Pictures are to be left out, and every entry repeated exactly.

☆ ☆ ☆ ☆

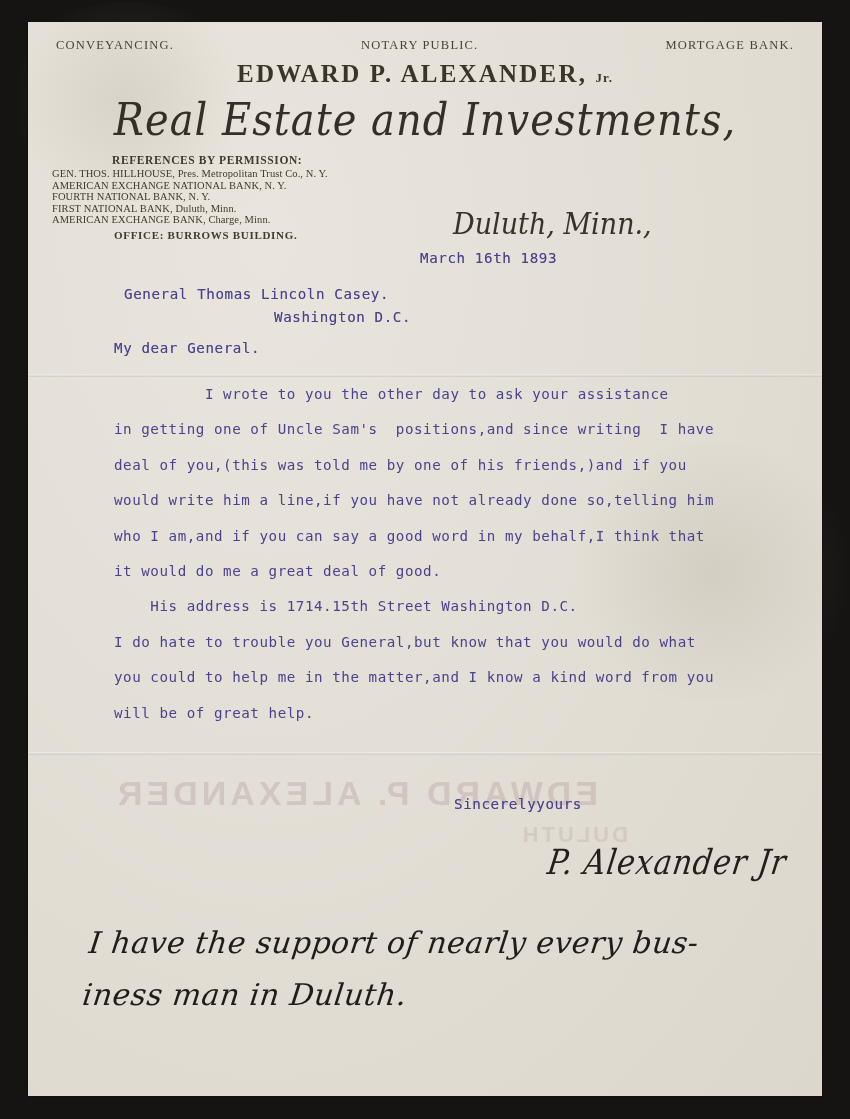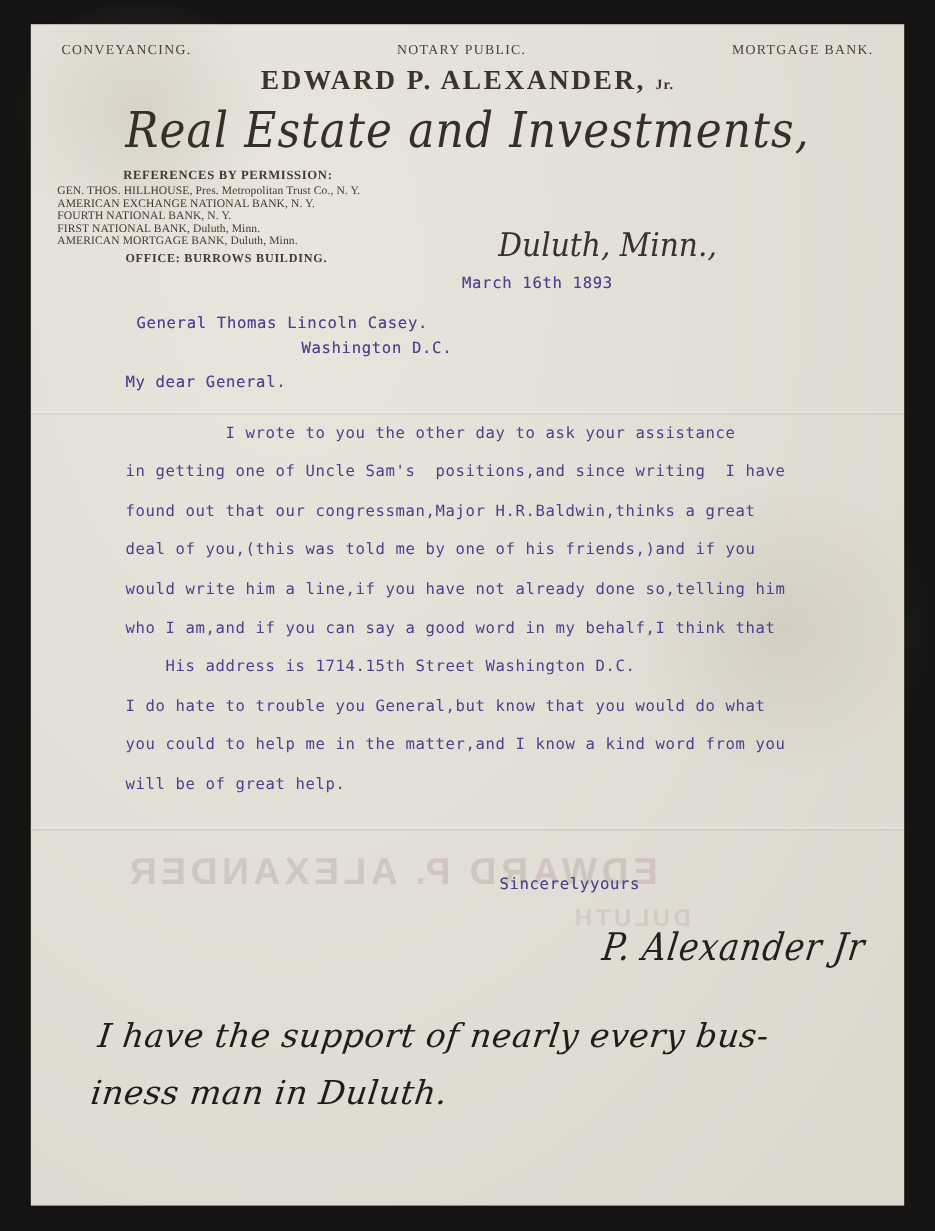--- a/index.html
+++ b/index.html
@@ -253,7 +253,7 @@
       <div class="ref">AMERICAN EXCHANGE NATIONAL BANK, N. Y.</div>
       <div class="ref">FOURTH NATIONAL BANK, N. Y.</div>
       <div class="ref">FIRST NATIONAL BANK, Duluth, Minn.</div>
-      <div class="ref">AMERICAN MORTGAGE BANK, Duluth, Minn.</div>
+      <div class="ref">AMERICAN EXCHANGE BANK, Charge, Minn.</div>
       <div class="office">OFFICE:  BURROWS BUILDING.</div>
     </div>
 

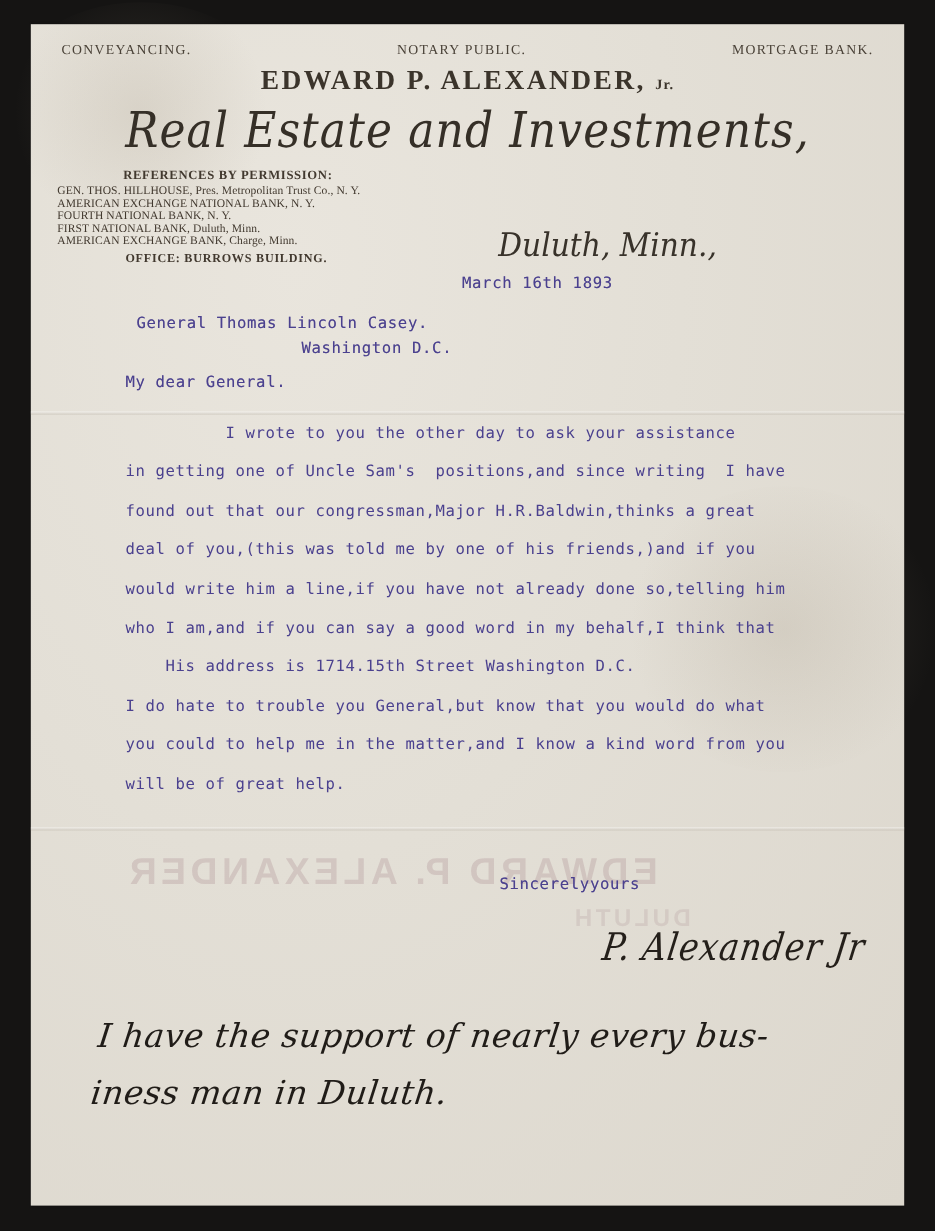--- a/index.html
+++ b/index.html
@@ -271,7 +271,6 @@
     <div class="body-block">
       <div class="ln">          I wrote to you the other day to ask your assistance</div>
       <div class="ln">in getting one of Uncle Sam's  positions,and since writing  I have</div>
-      <div class="ln">found out that our congressman,Major H.R.Baldwin,thinks a great</div>
       <div class="ln">deal of you,(this was told me by one of his friends,)and if you</div>
       <div class="ln">would write him a line,if you have not already done so,telling him</div>
       <div class="ln">who I am,and if you can say a good word in my behalf,I think that</div>

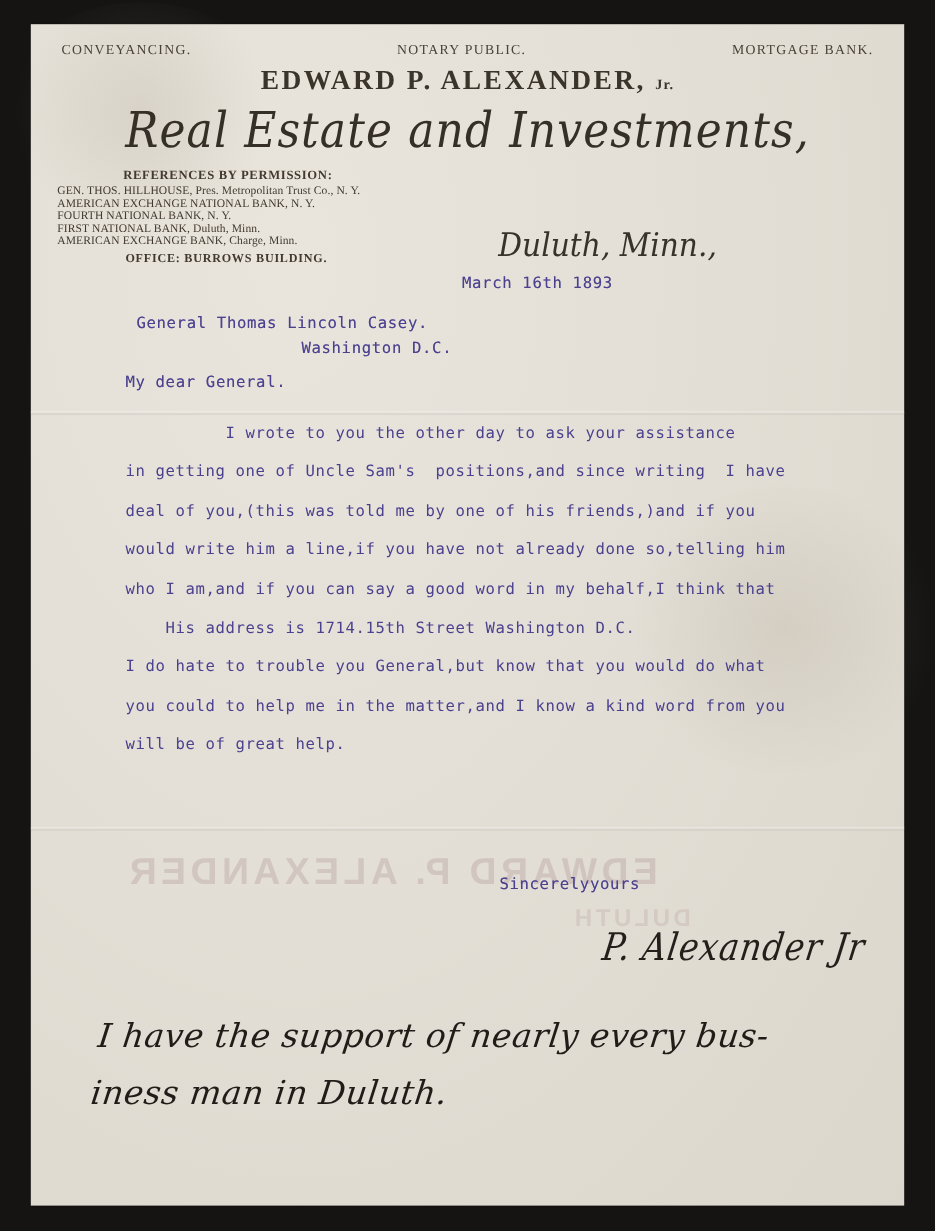--- a/index.html
+++ b/index.html
@@ -274,6 +274,7 @@
       <div class="ln">deal of you,(this was told me by one of his friends,)and if you</div>
       <div class="ln">would write him a line,if you have not already done so,telling him</div>
       <div class="ln">who I am,and if you can say a good word in my behalf,I think that</div>
+      <div class="ln">it would do me a great deal of good.</div>
       <div class="ln">    His address is 1714.15th Street Washington D.C.</div>
       <div class="ln">I do hate to trouble you General,but know that you would do what</div>
       <div class="ln">you could to help me in the matter,and I know a kind word from you</div>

☆ ☆ ☆ ☆

# Output for this exercise
--- a/index.html
+++ b/index.html
@@ -253,7 +253,7 @@
       <div class="ref">AMERICAN EXCHANGE NATIONAL BANK, N. Y.</div>
       <div class="ref">FOURTH NATIONAL BANK, N. Y.</div>
       <div class="ref">FIRST NATIONAL BANK, Duluth, Minn.</div>
-      <div class="ref">AMERICAN MORTGAGE BANK, Duluth, Minn.</div>
+      <div class="ref">AMERICAN EXCHANGE BANK, Charge, Minn.</div>
       <div class="office">OFFICE:  BURROWS BUILDING.</div>
     </div>
 

--- a/index.html
+++ b/index.html
@@ -271,7 +271,6 @@
     <div class="body-block">
       <div class="ln">          I wrote to you the other day to ask your assistance</div>
       <div class="ln">in getting one of Uncle Sam's  positions,and since writing  I have</div>
-      <div class="ln">found out that our congressman,Major H.R.Baldwin,thinks a great</div>
       <div class="ln">deal of you,(this was told me by one of his friends,)and if you</div>
       <div class="ln">would write him a line,if you have not already done so,telling him</div>
       <div class="ln">who I am,and if you can say a good word in my behalf,I think that</div>

--- a/index.html
+++ b/index.html
@@ -274,6 +274,7 @@
       <div class="ln">deal of you,(this was told me by one of his friends,)and if you</div>
       <div class="ln">would write him a line,if you have not already done so,telling him</div>
       <div class="ln">who I am,and if you can say a good word in my behalf,I think that</div>
+      <div class="ln">it would do me a great deal of good.</div>
       <div class="ln">    His address is 1714.15th Street Washington D.C.</div>
       <div class="ln">I do hate to trouble you General,but know that you would do what</div>
       <div class="ln">you could to help me in the matter,and I know a kind word from you</div>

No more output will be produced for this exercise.